When you say 2500 hosts, do all of them have the FOG client installed?
Yes, all of them (7000) have the FOG client installed. But 2500 could be polling the server in a ordinary class day. At this time that it is not a problem because all the schools are in summer break. In order to use the task reboot manager to unnatended image deploys, we set the check in time in 180 seconds. (So if a multicast deploy task is sended, the computers would have time to reboot and get suscribed before the 300 seconds limit.)
my intuition is telling me that 8 vCPU is much and you might see better performance with 4 or 6 vCPUs. But at the moment only change one thing at a time.
Ok, 6 vCPUs was the setting until one month. We were running very slow tasks and I ask for more power on our server (6-8CPU - 12-16GB RAM). We were aware that it could not be the best but we were “forced” to test it. We didn’t notice a much better performance and the plan is to have 6 vCPUs after the classrooms are ready for the new academic year.
While we are getting off point of your initial post.
Ok, coming back to the point ;P. I have been talking with one of our network team and he have give me some general information about our network. Our FOG server is atacched to a “CORE” router (10GbE). From this central point there are connections to the four named campus. I have done a sketch map.
Looking the map, and remembering the benchmark tests, the first unicast tests hosts are in Campus 1. And the last unicast test hosts (at “the opposite end” :) ) are in Campus 4.
So, (if my memory serves me correctly) my network workmate has tell me that IGMP does not use the port number parameter (only IP). And, today, we are not sure if the router has the capability of “discard” or “route efficiently” the muliticast data only to the subscribers on IP+portnumber multicast session. (Our high experienced guy on tunning multicast in our network is on holidays.)
I am looking for the cause that doubles the time needed (with the v1.5.2 server not heavily used) for a multicast tasks. (If we compare it with the v0.30 server.)
We could take a multicast deploy to a group in “campus 3” and on april with v0.30 took less than 4h (about 58GB). But yesterday with v1.5.2 more than 8h (about 67GB).
(Don’t get me wrong, I know it is very difficult to tune up all the settings. And in addition, I think our FOG implementation is not an easy one :). So step by step.)
On another level, to add some little test results to the multicast performance problem we try with the Bitrate option (yes, it seems that setting it up on the “Storage” options it get added to the udpsender command):
- In “campus 1” deploy 2.43 GB/min Vs 4.24GB/min (the second test 5 minutes later without --max-bitrate 200m to the same two hosts)
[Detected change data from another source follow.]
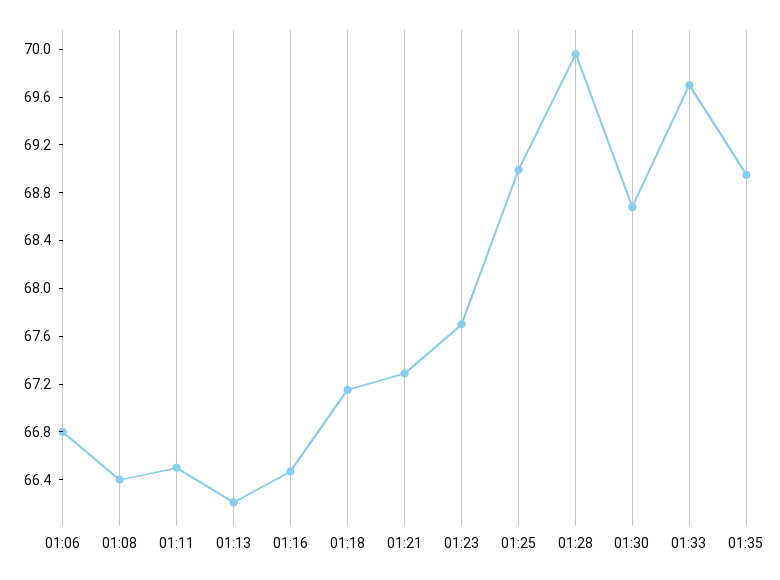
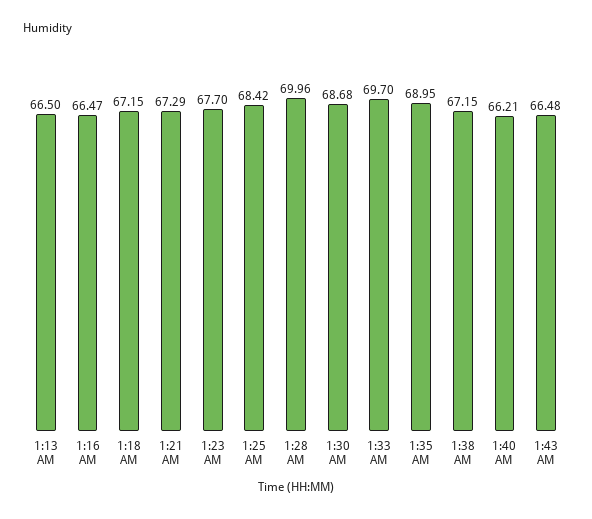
01:06: 66.8 -> none
01:08: 66.4 -> none
01:11: 66.5 -> none
01:13: 66.2 -> 66.5
01:25: 69 -> 68.42
1:38 AM: none -> 67.15
1:40 AM: none -> 66.21
1:43 AM: none -> 66.48

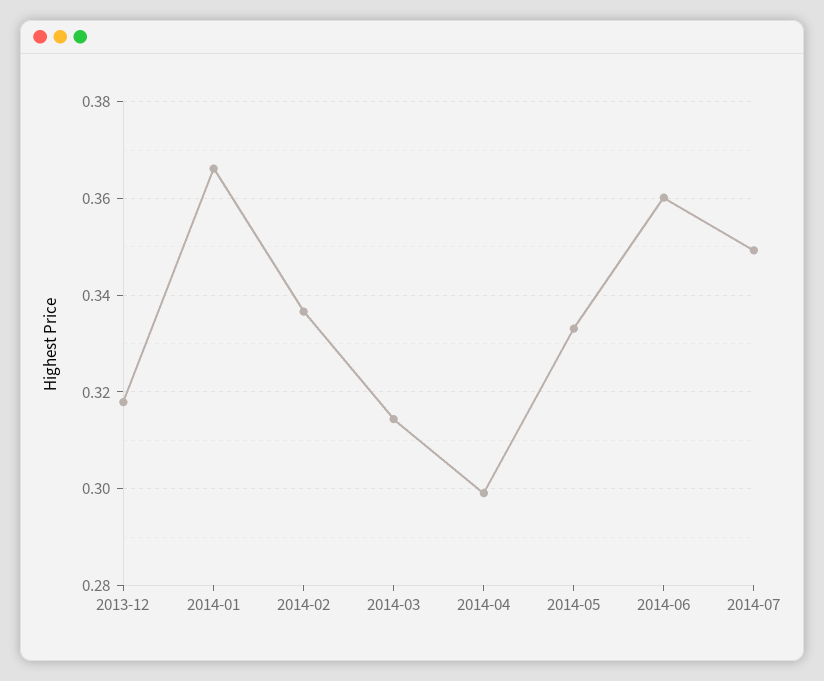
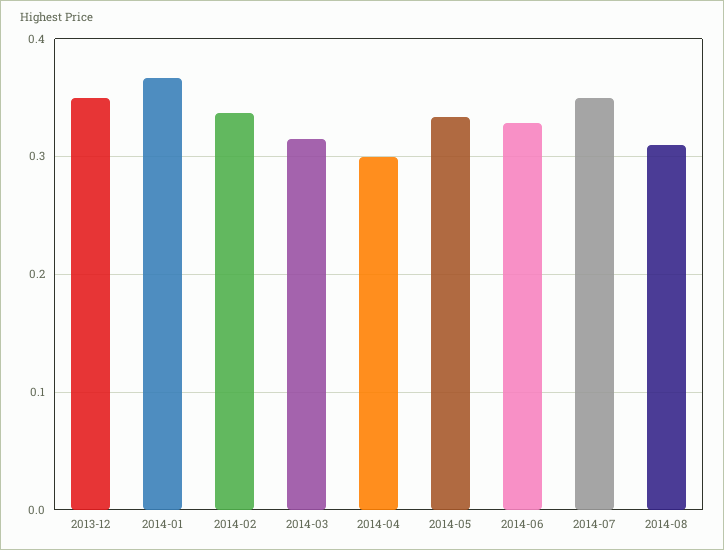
2013-12: 0.318 -> 0.35
2014-06: 0.36 -> 0.33
2014-08: none -> 0.31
root 23705 2180 0 19:44 ? 00:00:00 /usr/local/sbin/udp-sender --max-bitrate 200m --interface ens192 --min-receivers 2 --max-wait 300 --mcast-data-address 18.104.22.168 --portbase 51604 --full-duplex --ttl 32 --nokbd --nopointopoint --file /images/aula-upv-ehu-enajenacion/d1p1.img
root 31218 2180 8 19:51 ? 00:00:12 /usr/local/sbin/udp-sender --interface ens192 --min-receivers 2 --max-wait 300 --mcast-data-address 22.214.171.124 --portbase 52262 --full-duplex --ttl 32 --nokbd --nopointopoint --file /images/aula-upv-ehu-enajenacion/d1p1.img
- I have not had chance to get tested on other “campus”.